“Blue Meat”

When Beth started the paleo diet, her stomach burned like a smoldering fire. Paleo because her fit and high-performing friends leapt through muddy pits with smiles and swung from the gymnastic rings with a flourish. Beth wanted to do that too, so she dined like a caveperson: meat, seafood, veggies, nuts, and some fruit. But her belly felt ablaze on the inside and not the kind of fire one gets from falling in love after a five-year wait or eating soup drenched with habanero sauce. On the first morning of the burn, when Beth said, “Good morning, I love you,” to her husband, Jim, a puff of smoke clouded the air between them.

Are you smoking again?

“No,” Beth said. “But I feel kinda sooty.”

The next day, Beth went to workout. A few of her muscular and bulging-in-all-the-right-places buddies, who ate paleo with much more ferocity than Beth, sniffed around her, their noses scrunched, investigative, the accusations ran across their minds like personal records, weight scores, and calorie counts, especially the coaches, who feared the worst: a smoking relapse.

The workout consisted of 25 box jumps, 75 sit ups, and 12 pull ups done as fast as possible, three times in a row. Beth dreaded the pulls ups, laboring every second of every milli-inch. Her arms couldn’t or wouldn’t pull her body weight up and down, up and down, but she tried with her hands forward, her hands backwards, with a band, two bands, three bands, a platform to catch her, someone holding her legs to help her, but she always fell off and always whispered, “Fuck.”

But, this time, as soon as she wrapped her hands around the bar, her grip tightened, muscles in her hands popped, she lowered herself so her arms were fully extended, straight. No bands. No bench to catch her. No partner. With a new ease and without any grunts, not even a peep, she pulled herself up, higher and higher, her chin arching over the bar, and with a toothy smile, she did pull up after pull up without pause or a tremor in either arm muscle.
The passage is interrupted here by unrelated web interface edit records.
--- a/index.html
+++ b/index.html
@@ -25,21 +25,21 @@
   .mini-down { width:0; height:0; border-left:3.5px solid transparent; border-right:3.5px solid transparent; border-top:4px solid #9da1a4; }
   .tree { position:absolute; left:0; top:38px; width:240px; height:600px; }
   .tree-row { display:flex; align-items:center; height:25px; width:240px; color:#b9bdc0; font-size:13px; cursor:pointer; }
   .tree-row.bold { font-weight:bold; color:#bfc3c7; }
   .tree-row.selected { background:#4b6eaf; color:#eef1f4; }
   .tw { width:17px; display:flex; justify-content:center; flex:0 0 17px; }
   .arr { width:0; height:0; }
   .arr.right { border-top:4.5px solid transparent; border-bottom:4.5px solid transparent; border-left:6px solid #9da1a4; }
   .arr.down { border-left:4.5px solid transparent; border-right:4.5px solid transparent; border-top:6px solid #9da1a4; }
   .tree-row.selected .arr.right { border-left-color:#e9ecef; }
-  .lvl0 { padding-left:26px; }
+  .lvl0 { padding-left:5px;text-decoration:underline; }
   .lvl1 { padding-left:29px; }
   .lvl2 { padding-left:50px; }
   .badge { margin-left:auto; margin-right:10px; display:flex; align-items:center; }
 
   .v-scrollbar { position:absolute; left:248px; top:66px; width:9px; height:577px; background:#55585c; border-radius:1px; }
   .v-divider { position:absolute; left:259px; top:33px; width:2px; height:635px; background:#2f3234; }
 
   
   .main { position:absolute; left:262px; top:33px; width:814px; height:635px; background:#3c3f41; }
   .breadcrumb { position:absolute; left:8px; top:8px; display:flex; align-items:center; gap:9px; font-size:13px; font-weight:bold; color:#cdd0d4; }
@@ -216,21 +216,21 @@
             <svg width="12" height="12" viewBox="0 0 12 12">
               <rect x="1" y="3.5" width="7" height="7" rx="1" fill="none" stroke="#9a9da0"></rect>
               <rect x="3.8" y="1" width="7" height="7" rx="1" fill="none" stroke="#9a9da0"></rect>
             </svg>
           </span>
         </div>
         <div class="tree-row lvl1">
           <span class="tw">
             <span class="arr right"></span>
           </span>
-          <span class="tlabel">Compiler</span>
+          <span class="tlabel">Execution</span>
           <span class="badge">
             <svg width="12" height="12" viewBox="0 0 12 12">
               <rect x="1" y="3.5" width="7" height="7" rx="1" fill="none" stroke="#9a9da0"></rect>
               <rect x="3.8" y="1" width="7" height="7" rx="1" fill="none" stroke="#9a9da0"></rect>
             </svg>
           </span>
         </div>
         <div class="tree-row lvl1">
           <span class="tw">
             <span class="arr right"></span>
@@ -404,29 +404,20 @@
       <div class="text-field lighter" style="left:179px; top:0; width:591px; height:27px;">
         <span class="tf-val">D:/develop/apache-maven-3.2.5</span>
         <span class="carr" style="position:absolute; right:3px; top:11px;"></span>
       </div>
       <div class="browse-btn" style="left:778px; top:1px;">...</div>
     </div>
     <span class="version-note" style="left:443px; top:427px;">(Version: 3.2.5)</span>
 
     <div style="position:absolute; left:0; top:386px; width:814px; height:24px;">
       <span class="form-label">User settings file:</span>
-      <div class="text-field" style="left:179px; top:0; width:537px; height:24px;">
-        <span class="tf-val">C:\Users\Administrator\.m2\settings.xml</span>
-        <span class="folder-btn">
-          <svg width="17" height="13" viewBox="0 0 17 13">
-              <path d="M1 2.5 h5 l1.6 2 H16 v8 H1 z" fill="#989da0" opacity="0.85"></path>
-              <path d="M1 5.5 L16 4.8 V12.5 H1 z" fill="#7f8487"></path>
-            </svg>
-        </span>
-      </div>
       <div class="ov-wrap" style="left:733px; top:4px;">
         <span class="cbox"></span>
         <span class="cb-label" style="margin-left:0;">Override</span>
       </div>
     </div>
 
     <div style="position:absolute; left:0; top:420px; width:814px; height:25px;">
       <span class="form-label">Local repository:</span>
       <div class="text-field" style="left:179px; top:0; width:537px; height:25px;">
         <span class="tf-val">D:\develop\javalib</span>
She did 12 rounds of three for a grand total of 36 — all by herself. She thought about doing a fourth round for good measure, but talked herself out of it. Greedy, she wasn’t.

After Beth wiped off the inordinate amount of sweat that pooled on her chest and stomach with a damp paper towel, she patted her belly, not in pain but in pride, like she was pregnant although she most certainly wasn’t.

Beth’s husband said, “Your stomach feels like a furnace. You need to go to the doctor.” Beth agreed but only because she feared she might entirely combust. The doctor referred her to a specialist because he was only a general practitioner, more in the lines of antibiotics for the norovirus or knife wounds from careless but eager chefs.

Three days later, the specialist examined Beth. By then, small flames tickled her esophagus. Smoke crept up her throat, snuck out her mouth. Notes were made. A portly woman in need of a dye job, the doctor specialist first recommended Beth drink double her normal water intake and quit any and all booze, especially tequila because it’s flammable, but Beth had already doubled her water consumption because she was always so hot and so thirsty. Unquenchable, really. Beth only drank tequila on Cinco de Mayo.

“I’ve never seen this before although I have heard of it. If you review the MRI with me, you’ll see a small campfire like occurrence in your stomach.” Dr. Portly tapped the screen with her fingertip. A campfire outline with what appeared to be three logs silhouetted Beth’s rib, spine, and pelvis bones.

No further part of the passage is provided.